Another father, Dler (50, two sons and three daughters, 21 years in the US), went further and tied his concerns around his children’s romantic relationships to his own status and dignity as a parent; to allow his daughters and sons to have boyfriends and girlfriends would undermine his own position:

I am not talking about the legal things, but I do not accept things that people do. For instance, I do not accept that my sons and daughters have boyfriends and girlfriends. No person with dignity accepts that.

It is very clear that this father is not just concerned about his children, but also about how his children’s actions would reflect back on him as a father. The prospect of their children leaving their culture behind, starting dating and acting like Americans, and in the end marrying a regular American was one of the greatest concerns that the parents had about raising their children in America and sending them to American schools.

4.3. A Cultural Education beyond Schooling

The final theme to emerge from the data analysis is the importance of a cultural education beyond formal schooling. We have already briefly touched upon this issue above, both in terms of the meaning of education and around gender issues, but here we discuss it in greater detail. At its most fundamental level, this theme captures the strong sentiment expressed by the participants about the limitations of formal schooling when it comes to preparing their children for adulthood. The parents’ concerns fell into two inter-related sub-themes: 1) School is not enough; and 2) How to transmit culture and national identity.
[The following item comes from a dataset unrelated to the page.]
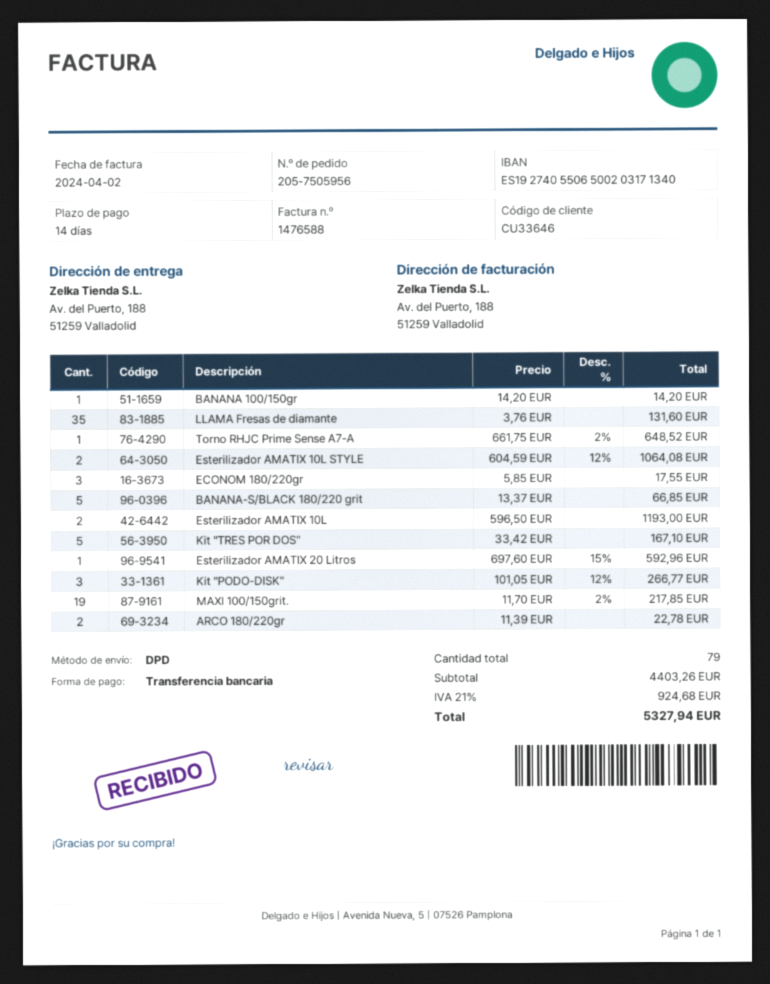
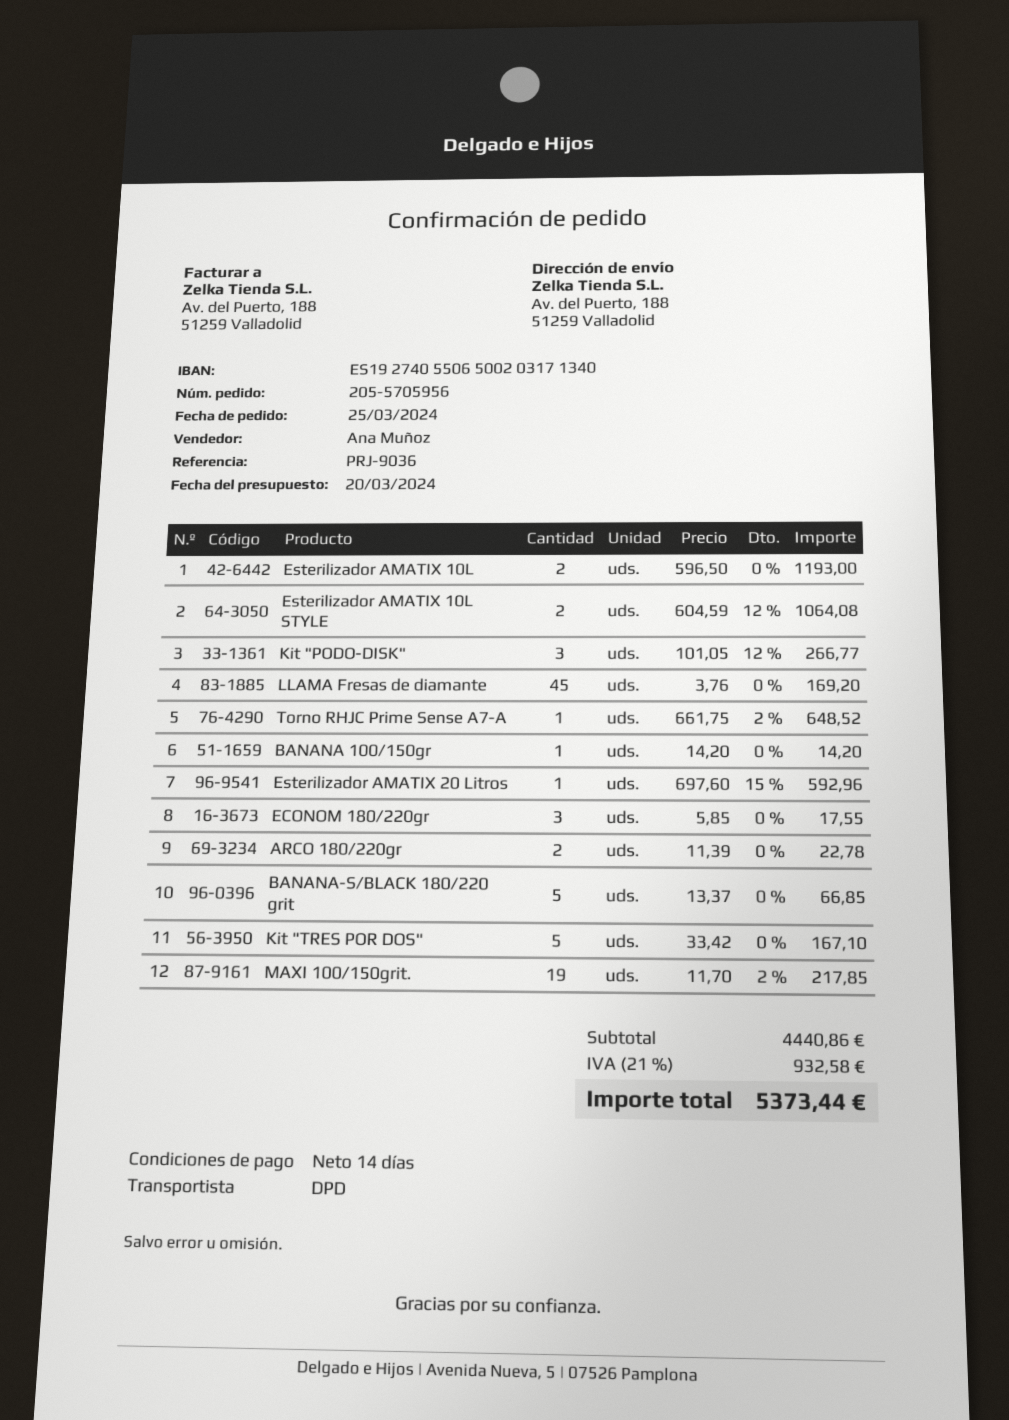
order number: 205-7505956 -> 205-5705956
LLAMA Fresas de diamante: 35 x 3.76 = 131.60 -> 45 x 3.76 = 169.20
subtotal: 4403.26 -> 4440.86
tax: 21% = 924.68 -> 21% = 932.58
total: 5327.94 -> 5373.44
4.3.1. School Is Not Enough

As immigrants, the Kurdish parents we interviewed were not simply concerned with making sure their children were successful in school, but also about the quality of the education their children received. It was evident when they talked about their role as parents in America that they thought their responsibilities were different here than they would have been at home. Several of the participants talked about the challenges involved in both teaching their children about their cultural values and ensuring that they attain an education. Back home, they emphasized, these two goals do not conflict with each other, but here they do, since the cultural values that permeate the American educational system are different from those the parents want to teach their children. Hence, they were more concerned with and more alert to the education process here than they would have been at home. Mardan (49, two sons and two daughters, 22 years in the US) expressed it this way:

There is a huge difference between here and Kurdistan. In Kurdistan we do not call it “teaching” alone, we call it “teaching and educating” which is quite more meaningful and sacred, but here it is solely about the teaching...So, this is a huge difference.
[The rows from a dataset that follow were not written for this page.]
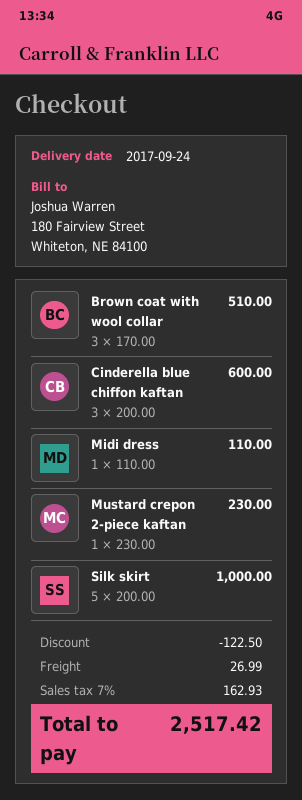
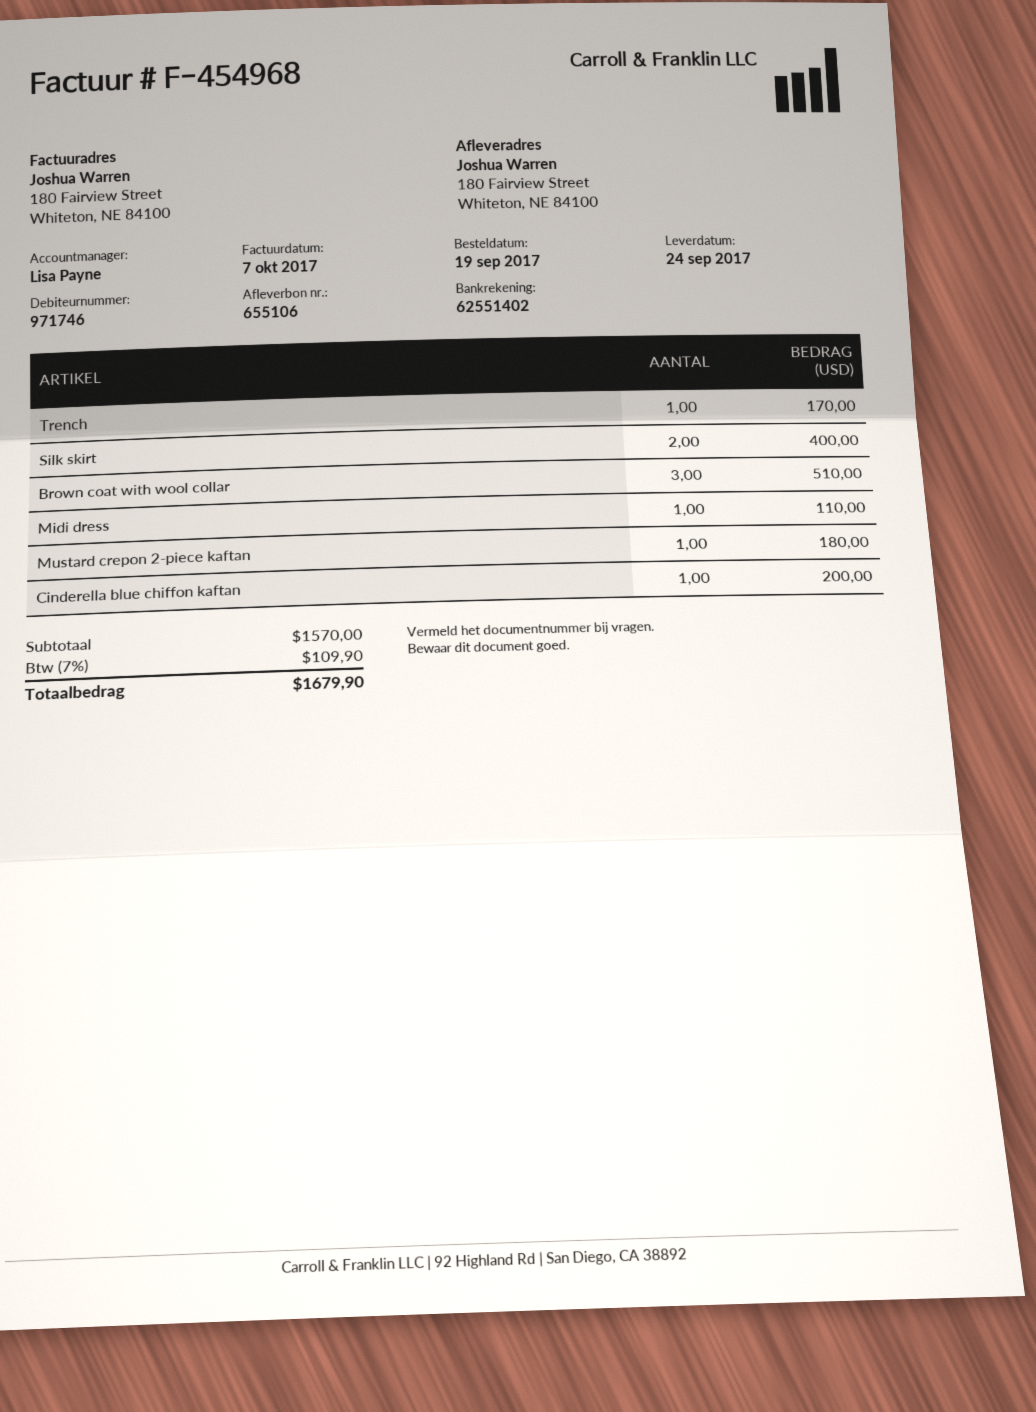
Cinderella blue chiffon kaftan: 3 for 600.00 -> 1 for 200.00
Mustard crepon 2-piece kaftan: 1 for 230.00 -> 1 for 180.00
Silk skirt: 5 for 1000.00 -> 2 for 400.00
Trench: none -> 1 for 170.00
discount: 122.50 -> none
shipping: 26.99 -> none
tax: 7% = 162.93 -> 7% = 109.90
total: 2517.42 -> 1679.90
What he means by the distinction between teaching and educating is that schooling in Kurdistan involves more than just the teaching of facts; it also addresses ethical, cultural, and civic issues, thus making Kurdish education as much about basic human (Kurdish) values as with practical schooling. Thus, Mardan could not model his involvement in his children’s education on his own father’s actions; rather, he was trying to find a way to honor his commitment to education in a system that, according to him, teaches but does not educate:

When I was a student (in Kurdistan), I don’t think my father visited the school more than two times [for parent-teacher meetings]. And despite of this, thanks to God, both the “teaching” and the “education” went well.
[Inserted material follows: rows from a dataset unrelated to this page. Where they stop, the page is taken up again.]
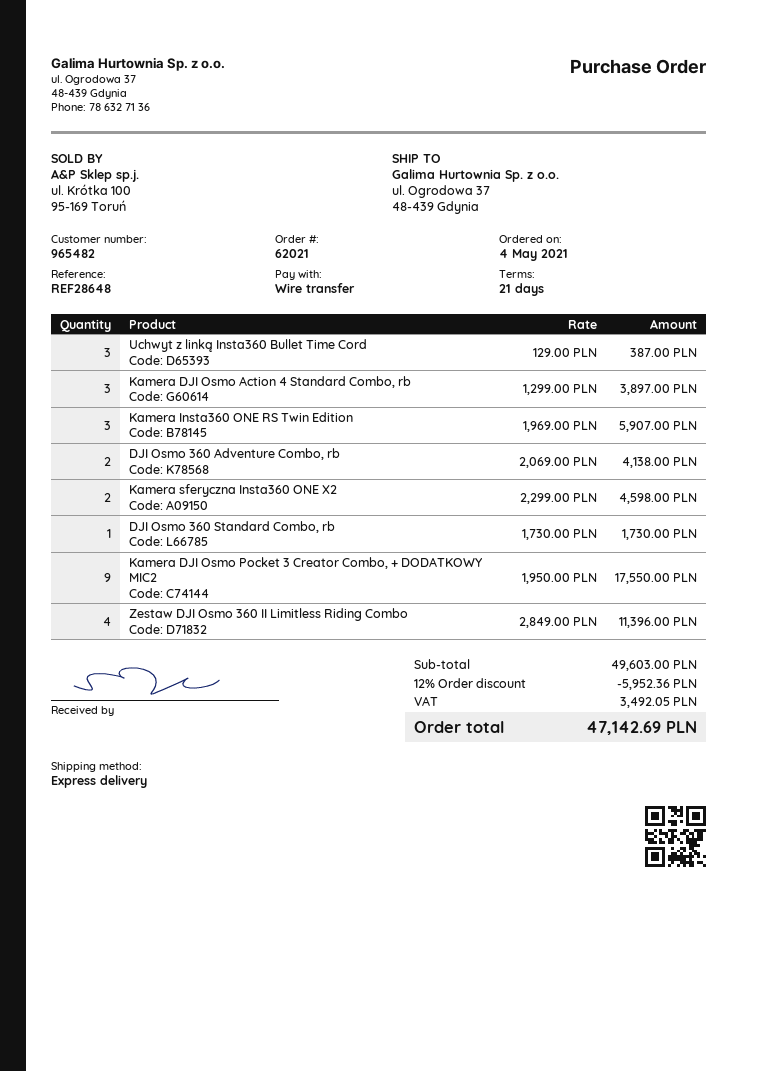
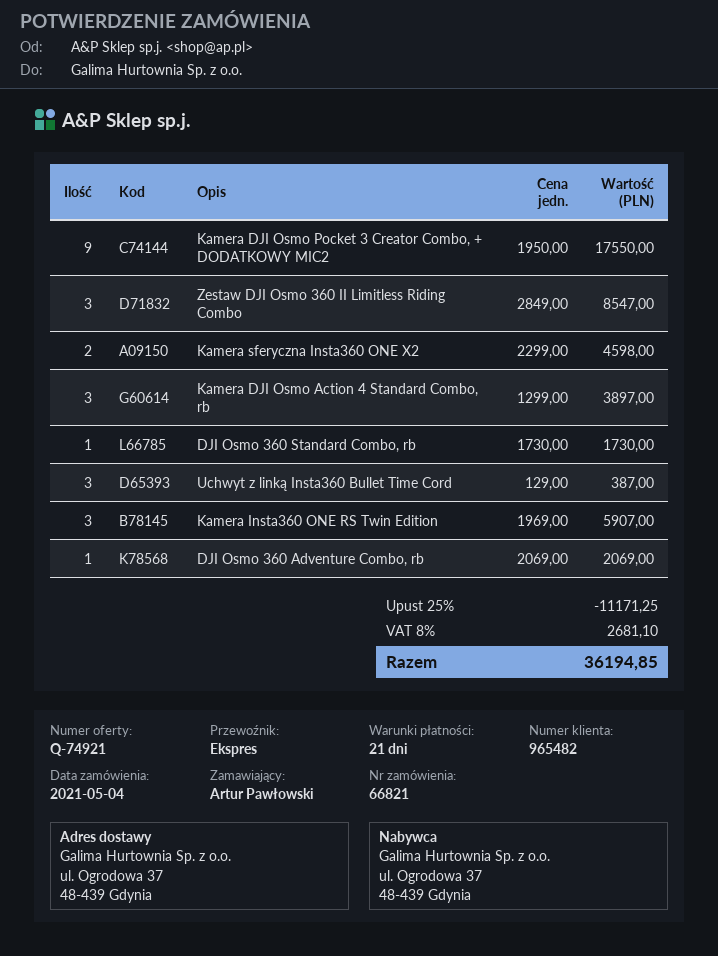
order number: 62021 -> 66821
DJI Osmo 360 Adventure Combo, rb: 2 x 2069.00 = 4138.00 -> 1 x 2069.00 = 2069.00
Zestaw DJI Osmo 360 II Limitless Riding Combo: 4 x 2849.00 = 11396.00 -> 3 x 2849.00 = 8547.00
discount: 12% = 5952.36 -> 25% = 11171.25
tax: 3492.05 -> 2681.10
total: 47142.69 -> 36194.85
Another participant, Wshyar (63, three sons and four daughters, 17 years in the US) expressed a similar concern even as he praised the American educational system:

American education is the top one but if you do not educate your kids yourself, they are going to be deprived since in the schools they only teach, not educate. Here there is only teaching, not educating, but in Kurdistan there is both.

It is against this background that we can understand the sense of responsibility that pervades the Kurdish parents’ accounts of their children’s education and the ambitions they have for their sons and daughters. It is not that they do not trust the American schools to teach their children, on the contrary, but instead that they consider that education to be insufficient.

Several of the participants mentioned that they send their children to a mosque which also serves as a community center; there the children can engage in not only religious studies but also a number of other educational activities. As Hazhar (53, two sons and two daughters, 22 years in the US) said:

On Saturdays and Sundays my kids have activities at the mosque…[There] they have classes, take field trips, have picnics, visit churches, and they volunteer for the mosque as a group.

To the parents who send their children to the mosque, which was most of them, it is evident that it serves an important educational and cultural role in the parents’ efforts to ensure that their children are well educated.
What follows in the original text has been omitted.